Yes you have to report that as self employment income.  Did you enter all your expenses?  If you reported it as personal income before that was very wrong.  What 1040 lines was it on in 2017 and before?  Did you fill out a schedule C?

 

Something sounds wrong if you had a Net Profit of 11,000.  The self employment tax should be about $1,500 in addition to the regular income tax on it.

 

Self Employment tax (Scheduled SE) is automatically generated if a person has $400 or more of net profit from self-employment on schedule C.   You pay 15.3% SE tax on 92.35% of your Net Profit greater than $400.  The 15.3% self employed SE Tax is to pay both the employer part and employee part of Social Security and Medicare.  So you get social security credit for it when you retire.  You do get to take off the 50% ER portion of the SE tax as an adjustment on 1040 Schedule 1 line 27.   The SE tax is already included in your tax due or reduced your refund.  It is on the 1040 Schedule 4 line 57 which goes to 1040 line 14. The SE tax is in addition to your regular income tax on the net profit. 

tumonra1Author
November 22, 2019

Thx for the reply, yes that's what I thought been looking at it for a couple hours trying to figure out why.
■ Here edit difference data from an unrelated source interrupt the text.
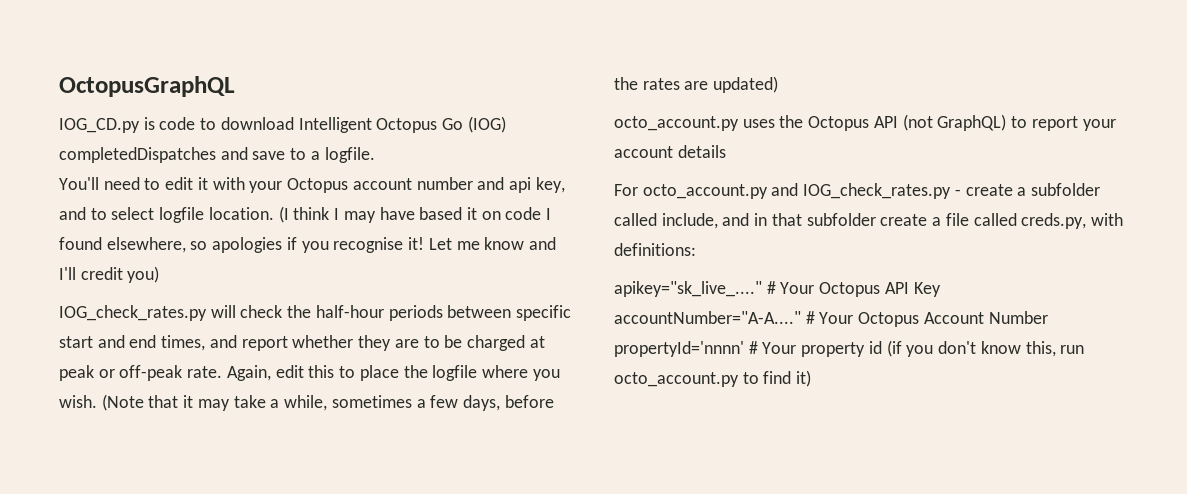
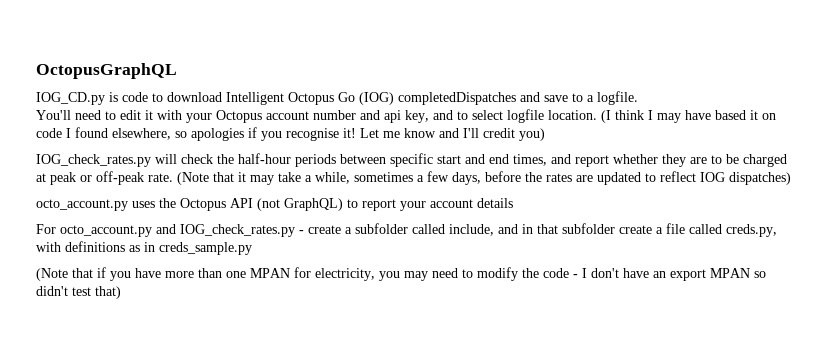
- Again, edit this to place the logfile where you wish.
- (Note that it may take a while, sometimes a few days, before the rates are updated)
+ (Note that it may take a while, sometimes a few days, before the rates are updated to reflect IOG dispatches)
- For octo_account.py and IOG_check_rates.py - create a subfolder called include, and in that subfolder create a file called creds.py, with definitions:
- apikey="sk_live_...." # Your Octopus API Key accountNumber="A-A...." # Your Octopus Account Number propertyId='nnnn' # Your property id (if you don't know this, run octo_account.py to find it)
+ For octo_account.py and IOG_check_rates.py - create a subfolder called include, and in that subfolder create a file called creds.py, with definitions as in creds_sample.py
+ (Note that if you have more than one MPAN for electricity, you may need to modify the code - I don't have an export MPAN so didn't test that)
I made 61k gross, I had over 50k in E. I was 0 b4 that. I need to look at my H& R I think they did it the wrong way but got away with it. I am going to have too waste my time with a adduct

any  money back off the table.t  

VolvoGirl
November 22, 2019

What is your Net Profit on Schedule C?  

 

Some expenses, such as home office or section 179 depreciation can only be used to reduce your schedule C taxable income to zero, and not to create a loss. Excess deductions for these carry over to the next year.  And you have to answer yes to both questions about exclusive and regular use, not just one.  The area of your home office must be used regularly and exclusively for business to deduct it.

 

Or you checked the box on 32b saying Some Investment is Not at Risk.